Le Sénégal à la tête d'un comité ministériel africain pour l'économie solidaire
Les participants au FORA’ESS ont adopté la Déclaration de Dakar, créant un comité ministériel présidé par le ministre sénégalais Alioune Dione pour promouvoir l’économie sociale et

Réunis à Dakar dans le cadre du FORA'ESS, des représentants de plusieurs pays africains ont adopté la Déclaration de Dakar et confié au ministre sénégalais Alioune Dione la présidence d'un nouveau comité consultatif de ministres dédié à l'économie sociale et solidaire.

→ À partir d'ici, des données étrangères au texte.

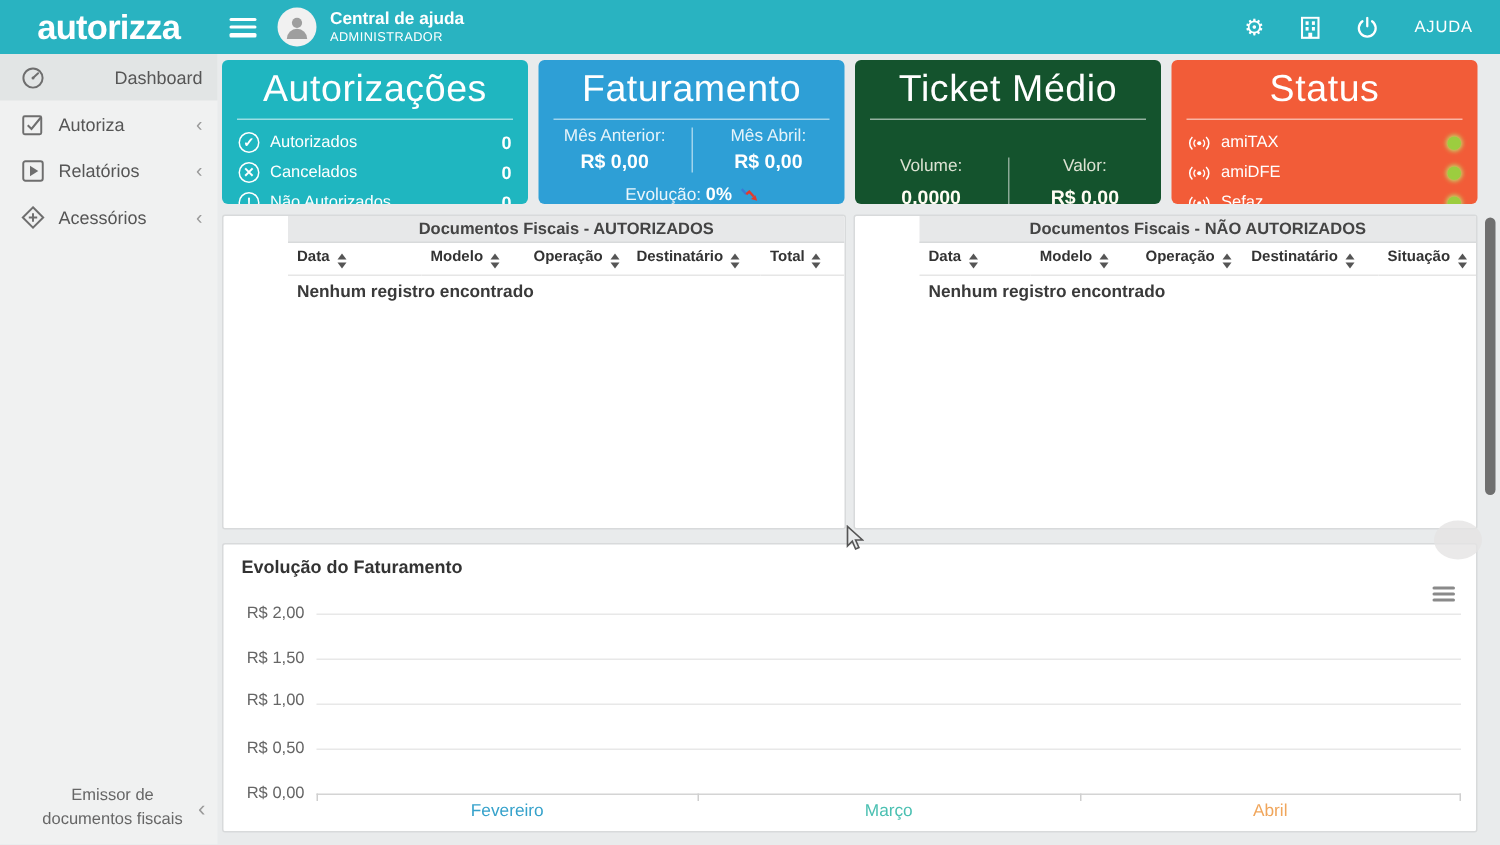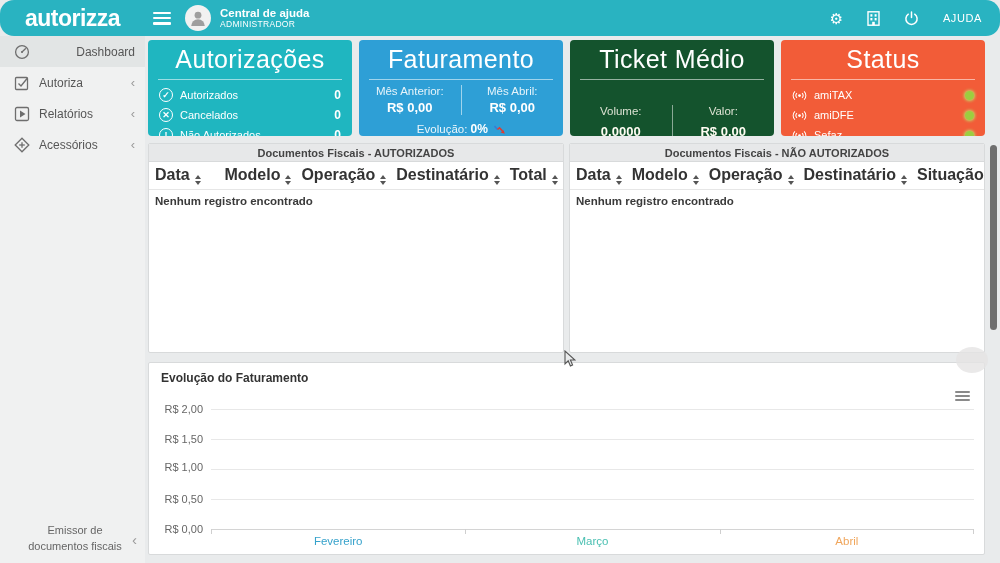--- a/index.html
+++ b/index.html
@@ -1,21 +1,21 @@
 <!DOCTYPE html>
 <html><head>
 <meta charset="utf-8">
 <style>
   * { margin:0; padding:0; box-sizing:border-box; }
   html,body { width:1000px; height:563px; overflow:hidden; }
   body { font-family:"Liberation Sans", sans-serif; background:#e9ebec; position:relative; }
 
   
   .topbar { position:absolute; top:0; left:0; width:1000px; height:36px; background:#29b3c1; z-index:30;
-            display:flex; align-items:center; color:#fff;border-radius:14px; }
+            display:flex; align-items:center; color:#fff; }
   .logo-zone { width:145px; text-align:center; }
   .logo { font-size:23px; font-weight:700; letter-spacing:-0.5px; color:#fff; }
   .hamburger { width:18px; height:13px; margin-left:8px; display:flex; flex-direction:column; justify-content:space-between; cursor:pointer; }
   .hamburger span { display:block; height:2.5px; background:#fff; border-radius:1px; }
   .avatar { width:26px; height:26px; border-radius:50%; background:#f1f1f1; margin-left:14px; display:flex; align-items:center; justify-content:center; overflow:hidden; }
   .user-block { margin-left:9px; line-height:1.1; }
   .user-title { font-size:11.5px; font-weight:700; }
   .user-role { font-size:8.5px; letter-spacing:0.3px; }
   .topbar-right { margin-left:auto; display:flex; align-items:center; gap:24px; padding-right:18px; }
   .top-icon { color:#fff; font-size:15px; line-height:1; cursor:pointer; display:flex; align-items:center; }
@@ -60,24 +60,24 @@
   .card.orange .two-col .col + .col { border-left:1px solid rgba(255,255,255,0.5); }
   .evo { text-align:center; margin-top:7px; font-size:11.5px; color:rgba(255,255,255,0.9); }
   .evo b { color:#fff; font-size:12px; }
   .status-row { display:flex; align-items:center; padding:0 11px; height:20px; font-size:11px; }
   .status-row .sig { margin-right:7px; display:flex; align-items:center; }
   .status-row .s-name { flex:1; }
   .dot { width:9px; height:9px; border-radius:50%; background:#9ccd3f; box-shadow:0 0 3px 1px rgba(190,230,110,0.9); }
 
   
   .tables { display:flex; gap:5px; margin-top:7px; height:210px; }
-  .panel { flex:1; background:#fff; border:1px solid #d8dadb; border-radius:2px; overflow:hidden; }
+  .panel { flex:1; background:#fff; border:1px solid #d8dadb; border-radius:2px; overflow:hidden;padding-left:43px; }
   .tbl-title { background:#e7e8e9; border-bottom:1px solid #d8dadb; text-align:center; font-size:11px; font-weight:700; color:#444; padding:2.5px 0; }
   table { width:100%; border-collapse:collapse; }
-  th { text-align:left; font-size:16px; color:#333; padding:4px 4px 4px 6px; border-bottom:1px solid #e6e6e6; font-weight:700; white-space:nowrap; cursor:pointer; }
+  th { text-align:left; font-size:10px; color:#333; padding:4px 4px 4px 6px; border-bottom:1px solid #e6e6e6; font-weight:700; white-space:nowrap; cursor:pointer; }
   .sort { display:inline-flex; flex-direction:column; gap:2px; margin-left:5px; vertical-align:1px; }
   .sort i { display:block; width:0; height:0; border-left:3.5px solid transparent; border-right:3.5px solid transparent; }
   .sort .up { border-bottom:4px solid #555; }
   .sort .dn { border-top:4px solid #555; }
   .empty-msg { font-size:11.5px; font-weight:700; color:#3a3a3a; padding:5px 6px; }
 
   
   .chart-panel { margin-top:9px; height:193px; background:#fff; border:1px solid #d8dadb; border-radius:2px; position:relative; }
   .chart-title { position:absolute; top:8px; left:12px; font-size:12px; font-weight:700; color:#333; }
   .chart-menu { position:absolute; top:28px; right:14px; width:15px; cursor:pointer; }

Le Forum africain de l'économie sociale et solidaire, connu sous le sigle FORA'ESS, a tenu sa session à Dakar avec pour résultat concret la mise en place d'une instance politique continentale. Ce comité consultatif, composé de ministres des pays participants, a pour vocation d'impulser et de coordonner les politiques publiques liées à l'économie sociale et solidaire à l'échelle du continent africain.
Le choix de porter Alioune Dione à la tête de cette structure n'est pas anodin. Le Sénégal s'est progressivement positionné comme un acteur engagé dans la promotion des modèles économiques alternatifs, fondés sur la coopération, la mutualité et l'intérêt collectif plutôt que sur la seule logique du profit. Ces modèles regroupent notamment les coopératives, les mutuelles de santé, les groupements d'intérêt économique et diverses formes d'entrepreneuriat communautaire, secteurs dans lesquels le pays dispose d'une expérience ancienne et d'un tissu associatif dense.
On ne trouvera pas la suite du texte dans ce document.